Plans to purchase adjacent parcels, if any, remain private due to the sensitive nature of land deals with private owners.
But Parks and Recreation Director Doug Holloway acknowledged the city will evaluate a laundry list of parcels best suited for conservation--efforts that would be paid for using the remaining $1.8 million in the Foothills levy fund.
"With every piece you buy, it shifts your priorities, because you then have a different amount of funding left, and you say, OK, now I've got this on my map, what's the best use of this $1.8 million?" said Grant.
A master plan for the city's 260 acres will take shape as part of a public process, which will evaluate the best points for access, use and plans to account for wildlife and natural vegetation found on the property.
"The public will absolutely be involved with what we do with that 260 acres," said Holloway.
Cooper said many of the Hillside to the Hollow users would like to see few changes in their beloved open space.
"It's worked well for 20 years the way it is.
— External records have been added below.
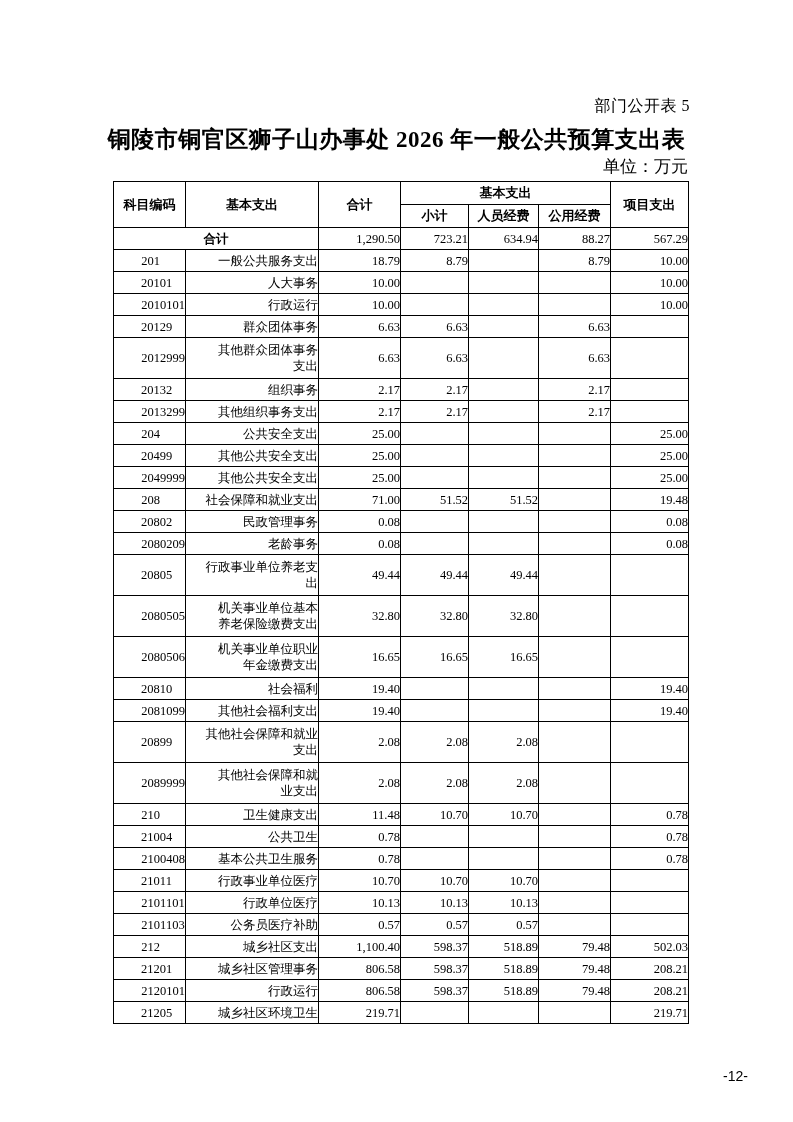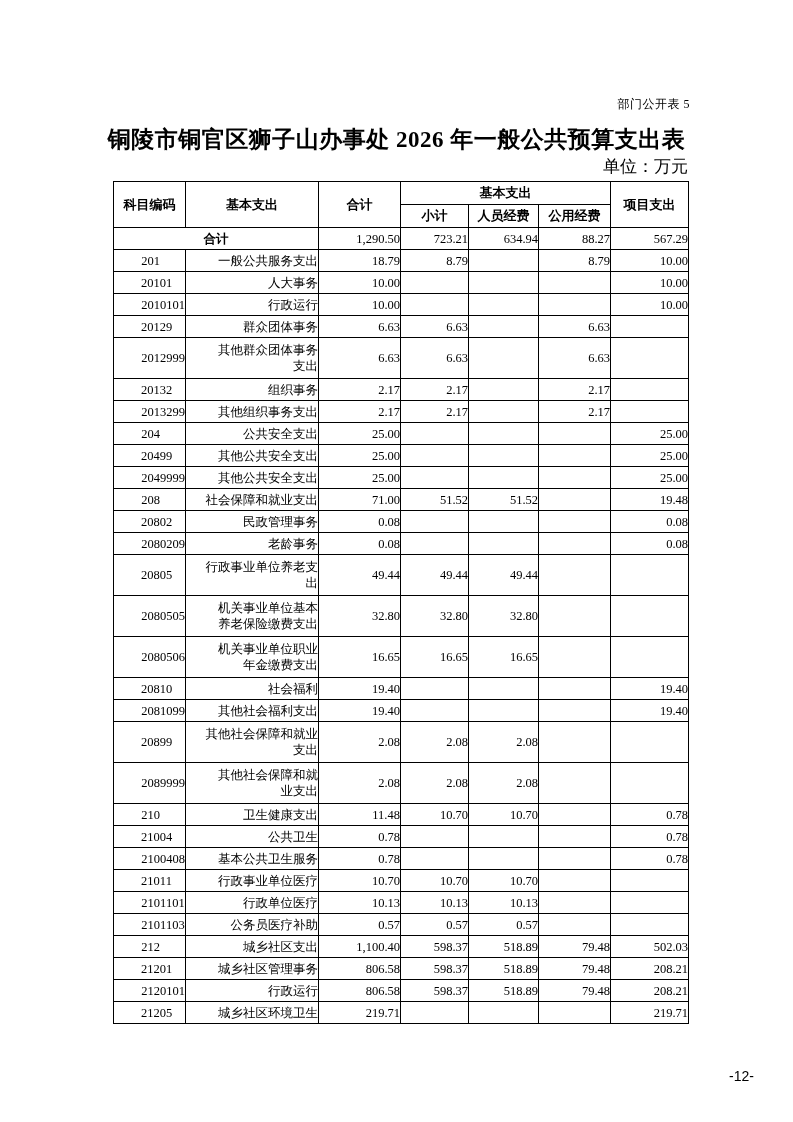--- a/index.html
+++ b/index.html
@@ -13,21 +13,21 @@
     width: 793px;
     height: 1122px;
     background: #ffffff;
     color: #000000;
     overflow: hidden;
   }
   .doc-label {
     position: absolute;
     top: 96px;
     right: 103px;
-    font-size: 12px;
+    font-size: 16px;
     letter-spacing: 0.5px;
     white-space: nowrap;
   }
   .doc-title {
     position: absolute;
     top: 124px;
     left: 0;
     width: 100%;
     text-align: center;
     font-size: 23px;
@@ -89,21 +89,21 @@
     font-size: 13px;
   }
   td.cell-num {
     text-align: right;
     padding-right: 3px;
     font-family: "Liberation Serif", "DejaVu Serif", serif;
   }
   .page-number {
     position: absolute;
     top: 1068px;
-    right: 39px;
+    right: 45px;
     font-size: 14px;
     font-family: "Liberation Sans", "DejaVu Sans", sans-serif;
     margin-left: 8px;
   }
 </style>
 </head>
 <body>
 
 <div class="page">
So I think people would like to keep it pretty much the way it is," said Cooper.
The Land Trust is developing a management plan for its 59-acre parcel as well.
The future holds a new relationship between Boise Parks and Recreation and the Land Trust of the Treasure Valley--as new neighbors.
"We have offered to assist the city in designing a process that really engages the community in a meaningful way. We'll see what happens and how they choose to move forward," said Breuer.
"We've had great conversations with them just in the last month, with their board, about how we can work together in the future on this piece and possibly other projects," said Grant.